*** Opening of Data ***

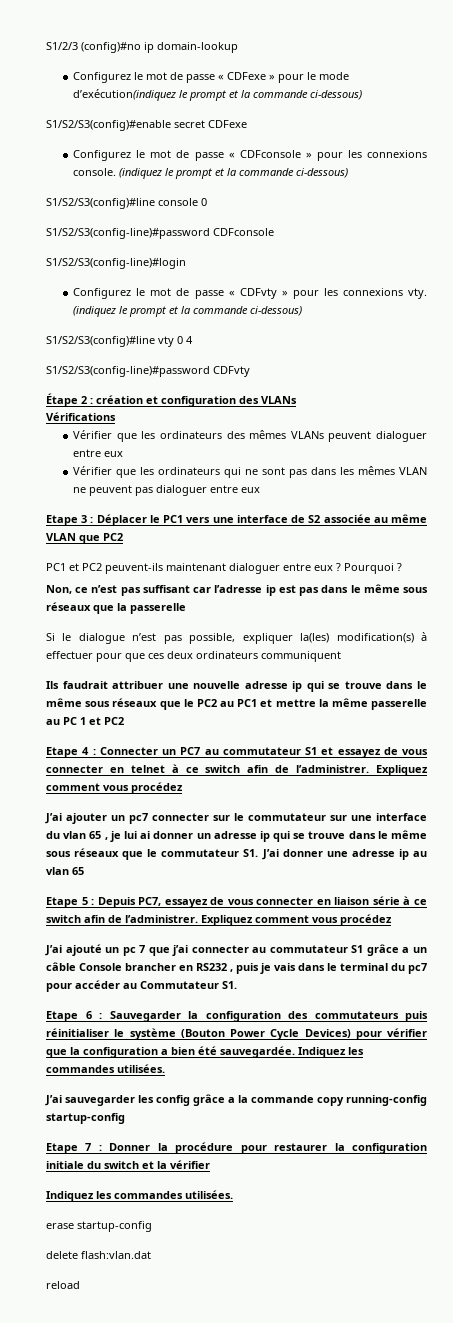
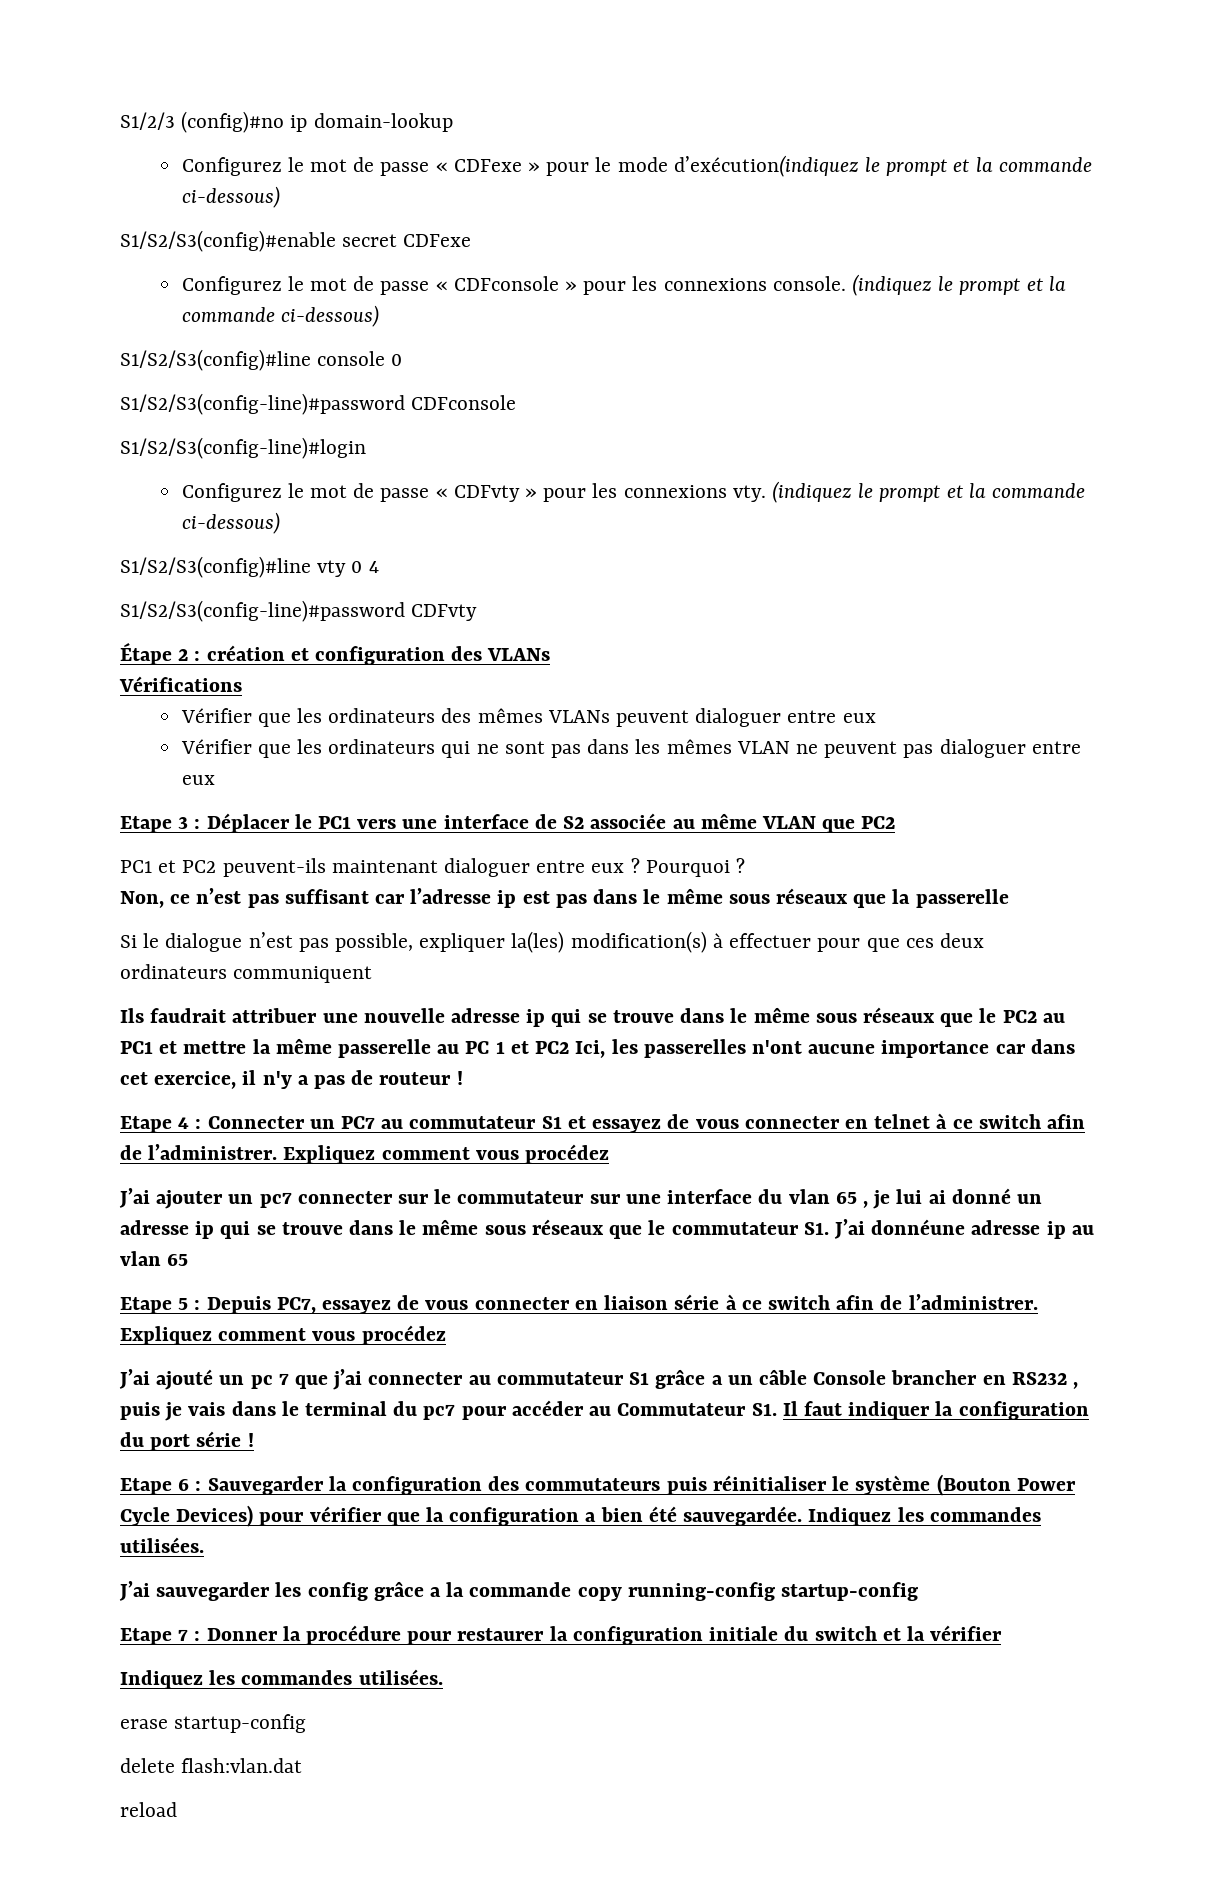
- Ils faudrait attribuer une nouvelle adresse ip qui se trouve dans le même sous réseaux que le PC2 au PC1 et mettre la même passerelle au PC 1 et PC2
+ Ils faudrait attribuer une nouvelle adresse ip qui se trouve dans le même sous réseaux que le PC2 au PC1 et mettre la même passerelle au PC 1 et PC2 Ici, les passerelles n'ont aucune importance car dans cet exercice, il n'y a pas de routeur !
- J’ai ajouter un pc7 connecter sur le commutateur sur une interface du vlan 65 , je lui ai donner un adresse ip qui se trouve dans le même sous réseaux que le commutateur S1. J’ai donner une adresse ip au vlan 65
+ J’ai ajouter un pc7 connecter sur le commutateur sur une interface du vlan 65 , je lui ai donné un adresse ip qui se trouve dans le même sous réseaux que le commutateur S1. J’ai donnéune adresse ip au vlan 65
- J’ai ajouté un pc 7 que j’ai connecter au commutateur S1 grâce a un câble Console brancher en RS232 , puis je vais dans le terminal du pc7 pour accéder au Commutateur S1.
+ J’ai ajouté un pc 7 que j’ai connecter au commutateur S1 grâce a un câble Console brancher en RS232 , puis je vais dans le terminal du pc7 pour accéder au Commutateur S1. Il faut indiquer la configuration du port série !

*** Close of Data ***

- Directions for this task: Output the listing above exactly, but leave its pictures behind.

- Answer space:
- Ils faudrait attribuer une nouvelle adresse ip qui se trouve dans le même sous réseaux que le PC2 au PC1 et mettre la même passerelle au PC 1 et PC2
+ Ils faudrait attribuer une nouvelle adresse ip qui se trouve dans le même sous réseaux que le PC2 au PC1 et mettre la même passerelle au PC 1 et PC2 Ici, les passerelles n'ont aucune importance car dans cet exercice, il n'y a pas de routeur !
- J’ai ajouter un pc7 connecter sur le commutateur sur une interface du vlan 65 , je lui ai donner un adresse ip qui se trouve dans le même sous réseaux que le commutateur S1. J’ai donner une adresse ip au vlan 65
+ J’ai ajouter un pc7 connecter sur le commutateur sur une interface du vlan 65 , je lui ai donné un adresse ip qui se trouve dans le même sous réseaux que le commutateur S1. J’ai donnéune adresse ip au vlan 65
- J’ai ajouté un pc 7 que j’ai connecter au commutateur S1 grâce a un câble Console brancher en RS232 , puis je vais dans le terminal du pc7 pour accéder au Commutateur S1.
+ J’ai ajouté un pc 7 que j’ai connecter au commutateur S1 grâce a un câble Console brancher en RS232 , puis je vais dans le terminal du pc7 pour accéder au Commutateur S1. Il faut indiquer la configuration du port série !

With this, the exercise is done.